__Problem description__. Could you report every line of the listing below that holds the word "inner"?

+-------+

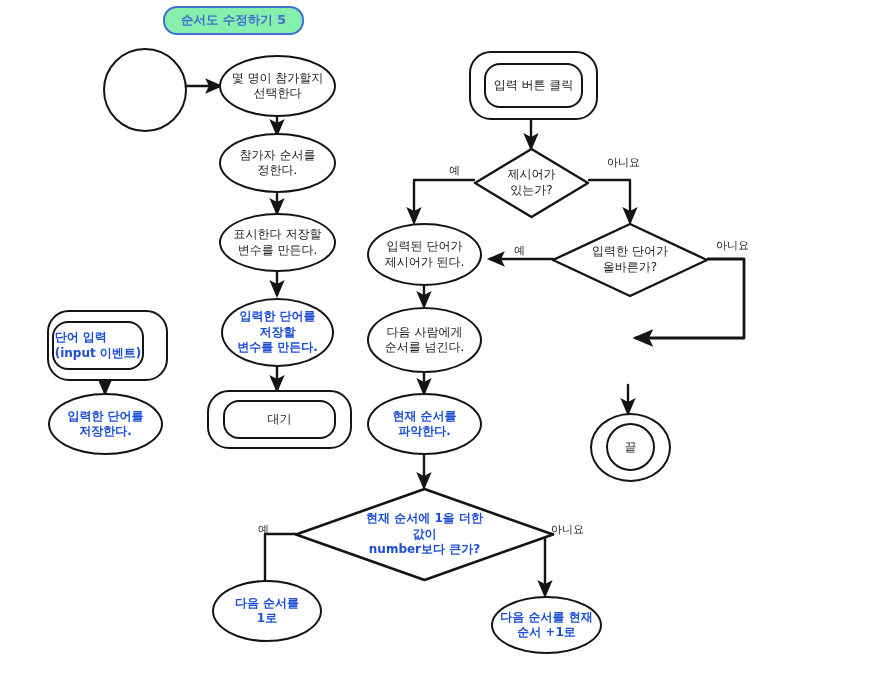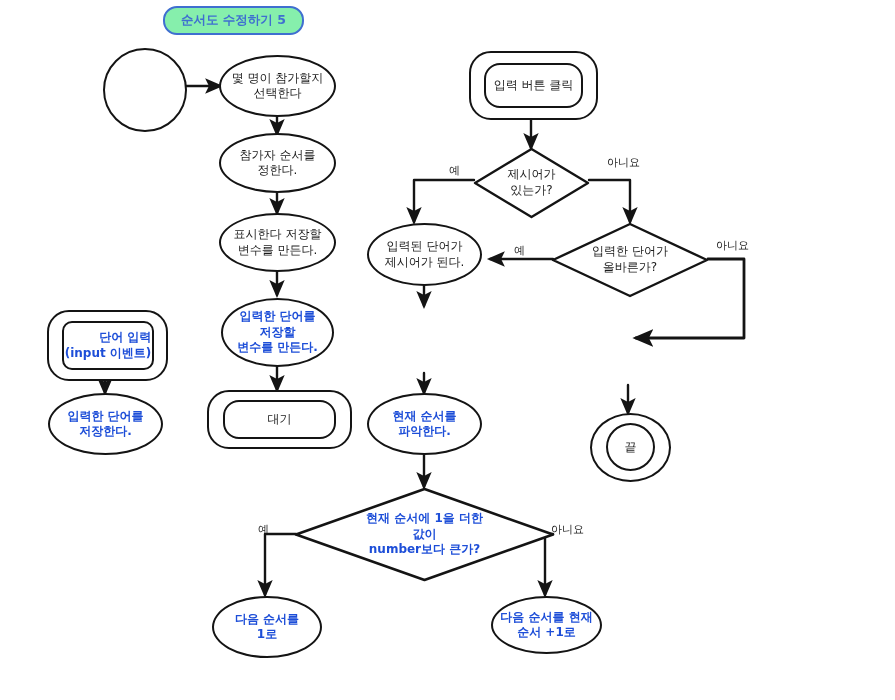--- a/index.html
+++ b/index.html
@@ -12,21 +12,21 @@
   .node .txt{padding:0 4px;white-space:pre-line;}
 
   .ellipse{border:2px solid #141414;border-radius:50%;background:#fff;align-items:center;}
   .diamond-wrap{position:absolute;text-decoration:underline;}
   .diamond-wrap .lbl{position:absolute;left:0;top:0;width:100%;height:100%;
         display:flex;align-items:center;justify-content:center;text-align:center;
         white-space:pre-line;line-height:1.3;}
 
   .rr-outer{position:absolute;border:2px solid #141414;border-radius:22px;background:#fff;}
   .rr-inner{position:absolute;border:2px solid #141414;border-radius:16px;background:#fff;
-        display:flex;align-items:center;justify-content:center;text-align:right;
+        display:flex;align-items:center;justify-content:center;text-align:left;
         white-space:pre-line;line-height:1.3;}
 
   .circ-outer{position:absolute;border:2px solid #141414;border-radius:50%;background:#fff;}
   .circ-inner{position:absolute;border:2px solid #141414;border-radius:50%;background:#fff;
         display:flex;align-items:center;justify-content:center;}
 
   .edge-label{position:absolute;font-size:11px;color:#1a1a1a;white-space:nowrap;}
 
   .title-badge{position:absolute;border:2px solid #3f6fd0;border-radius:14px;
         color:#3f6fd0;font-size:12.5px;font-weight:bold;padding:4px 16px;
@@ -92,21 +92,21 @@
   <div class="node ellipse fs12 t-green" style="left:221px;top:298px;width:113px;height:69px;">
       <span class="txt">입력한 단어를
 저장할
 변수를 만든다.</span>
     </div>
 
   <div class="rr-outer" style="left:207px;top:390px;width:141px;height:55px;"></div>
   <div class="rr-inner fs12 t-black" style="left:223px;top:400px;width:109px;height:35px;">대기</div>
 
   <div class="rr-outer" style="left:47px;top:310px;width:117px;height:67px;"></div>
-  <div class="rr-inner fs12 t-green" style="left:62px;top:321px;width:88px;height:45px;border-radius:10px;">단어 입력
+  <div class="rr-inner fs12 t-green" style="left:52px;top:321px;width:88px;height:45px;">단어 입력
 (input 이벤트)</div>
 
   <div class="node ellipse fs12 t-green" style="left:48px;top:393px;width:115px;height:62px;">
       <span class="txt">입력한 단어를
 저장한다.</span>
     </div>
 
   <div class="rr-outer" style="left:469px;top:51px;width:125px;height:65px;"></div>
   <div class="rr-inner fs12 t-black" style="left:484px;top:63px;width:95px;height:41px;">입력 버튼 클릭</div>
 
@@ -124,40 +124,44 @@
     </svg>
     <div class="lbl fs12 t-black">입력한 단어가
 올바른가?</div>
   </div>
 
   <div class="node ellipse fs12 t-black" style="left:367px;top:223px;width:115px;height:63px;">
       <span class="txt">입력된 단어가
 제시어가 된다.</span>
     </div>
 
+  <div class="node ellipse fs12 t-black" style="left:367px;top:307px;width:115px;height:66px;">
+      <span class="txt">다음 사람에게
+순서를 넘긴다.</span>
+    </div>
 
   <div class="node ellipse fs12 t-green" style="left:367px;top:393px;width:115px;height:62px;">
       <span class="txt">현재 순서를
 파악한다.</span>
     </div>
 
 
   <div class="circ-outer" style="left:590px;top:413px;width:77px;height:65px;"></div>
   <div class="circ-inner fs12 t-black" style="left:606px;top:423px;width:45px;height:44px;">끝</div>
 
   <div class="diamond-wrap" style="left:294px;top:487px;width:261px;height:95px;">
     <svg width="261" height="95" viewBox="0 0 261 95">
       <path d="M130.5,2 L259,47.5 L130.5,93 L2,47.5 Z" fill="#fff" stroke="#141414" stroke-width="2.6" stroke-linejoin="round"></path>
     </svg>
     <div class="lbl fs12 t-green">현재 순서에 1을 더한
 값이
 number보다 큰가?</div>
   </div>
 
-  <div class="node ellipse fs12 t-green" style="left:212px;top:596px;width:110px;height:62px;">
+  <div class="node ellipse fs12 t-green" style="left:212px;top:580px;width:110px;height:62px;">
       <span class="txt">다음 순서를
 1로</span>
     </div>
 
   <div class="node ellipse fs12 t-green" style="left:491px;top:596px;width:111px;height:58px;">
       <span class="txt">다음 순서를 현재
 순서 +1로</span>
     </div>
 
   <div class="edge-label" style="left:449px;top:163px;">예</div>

+-------+

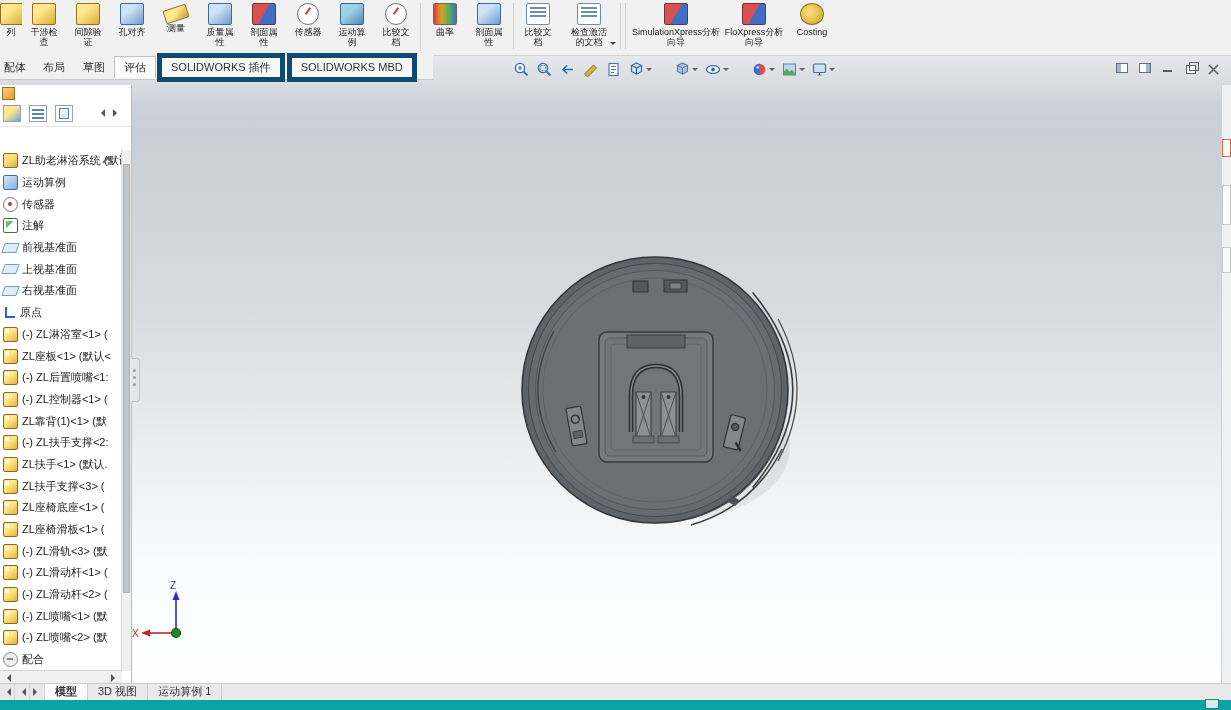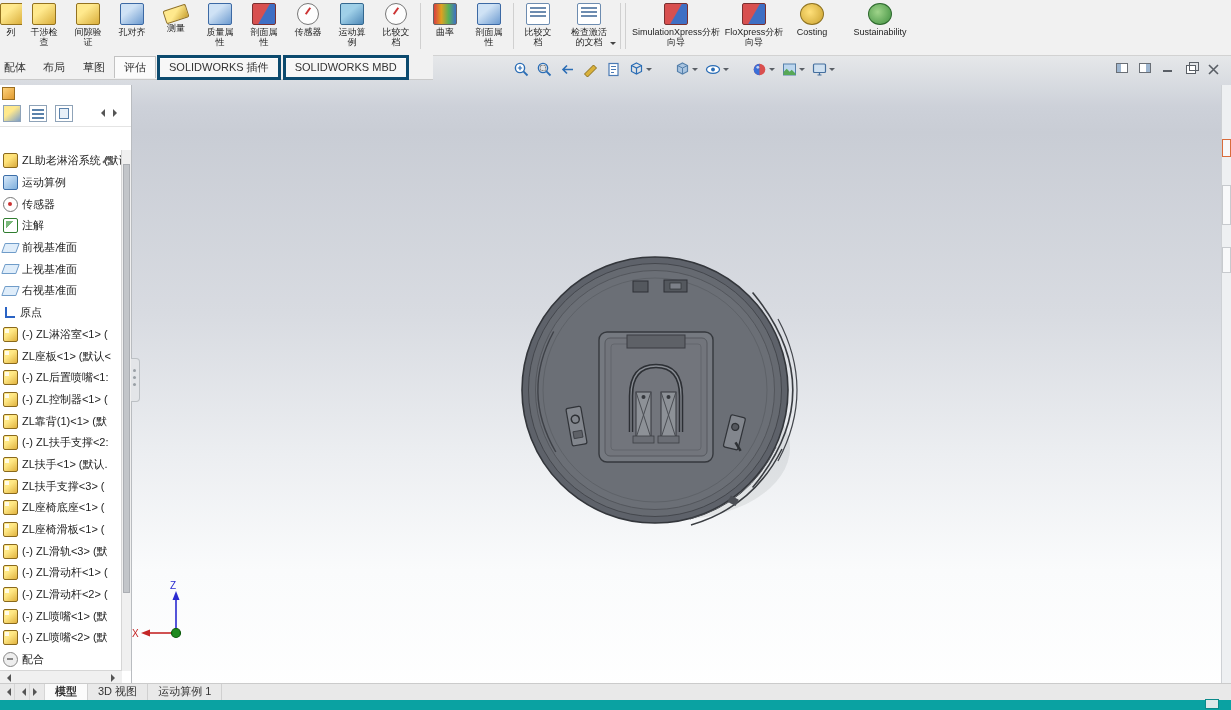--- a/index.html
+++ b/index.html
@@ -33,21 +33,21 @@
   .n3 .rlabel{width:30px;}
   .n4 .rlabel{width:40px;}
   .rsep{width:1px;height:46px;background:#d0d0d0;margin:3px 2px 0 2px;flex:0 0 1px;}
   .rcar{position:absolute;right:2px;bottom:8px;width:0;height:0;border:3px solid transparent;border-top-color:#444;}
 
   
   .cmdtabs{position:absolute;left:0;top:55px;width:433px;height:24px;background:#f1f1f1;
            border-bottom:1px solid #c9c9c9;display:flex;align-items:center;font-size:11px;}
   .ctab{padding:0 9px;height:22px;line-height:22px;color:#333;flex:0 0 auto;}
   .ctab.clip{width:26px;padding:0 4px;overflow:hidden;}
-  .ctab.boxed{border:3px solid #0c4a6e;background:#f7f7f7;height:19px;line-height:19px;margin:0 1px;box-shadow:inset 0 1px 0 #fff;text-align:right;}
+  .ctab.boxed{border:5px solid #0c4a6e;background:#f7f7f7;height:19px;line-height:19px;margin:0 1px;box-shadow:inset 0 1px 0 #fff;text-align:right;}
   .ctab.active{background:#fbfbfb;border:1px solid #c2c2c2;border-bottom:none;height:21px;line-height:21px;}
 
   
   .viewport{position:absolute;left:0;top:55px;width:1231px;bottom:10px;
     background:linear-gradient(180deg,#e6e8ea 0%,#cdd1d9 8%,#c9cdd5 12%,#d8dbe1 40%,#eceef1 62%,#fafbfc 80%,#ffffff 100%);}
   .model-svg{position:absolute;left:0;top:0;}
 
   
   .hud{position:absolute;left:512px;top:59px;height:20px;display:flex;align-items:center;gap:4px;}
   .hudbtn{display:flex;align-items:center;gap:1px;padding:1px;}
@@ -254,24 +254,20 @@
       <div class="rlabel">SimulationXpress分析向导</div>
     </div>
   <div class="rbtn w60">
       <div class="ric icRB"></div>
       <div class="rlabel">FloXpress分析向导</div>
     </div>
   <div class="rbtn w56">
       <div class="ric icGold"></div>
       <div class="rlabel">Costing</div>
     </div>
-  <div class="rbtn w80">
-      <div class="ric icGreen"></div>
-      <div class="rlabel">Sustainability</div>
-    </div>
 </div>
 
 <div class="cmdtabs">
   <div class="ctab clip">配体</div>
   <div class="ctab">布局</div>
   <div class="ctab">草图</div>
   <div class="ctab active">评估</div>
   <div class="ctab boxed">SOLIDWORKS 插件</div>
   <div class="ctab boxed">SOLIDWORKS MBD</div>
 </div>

+-------+

__Reply to the exercise__.
   .rr-inner{position:absolute;border:2px solid #141414;border-radius:16px;background:#fff;
   .circ-inner{position:absolute;border:2px solid #141414;border-radius:50%;background:#fff;
   <div class="rr-inner fs12 t-black" style="left:223px;top:400px;width:109px;height:35px;">대기</div>
-  <div class="rr-inner fs12 t-green" style="left:62px;top:321px;width:88px;height:45px;border-radius:10px;">단어 입력
+  <div class="rr-inner fs12 t-green" style="left:52px;top:321px;width:88px;height:45px;">단어 입력
   <div class="rr-inner fs12 t-black" style="left:484px;top:63px;width:95px;height:41px;">입력 버튼 클릭</div>
   <div class="circ-inner fs12 t-black" style="left:606px;top:423px;width:45px;height:44px;">끝</div>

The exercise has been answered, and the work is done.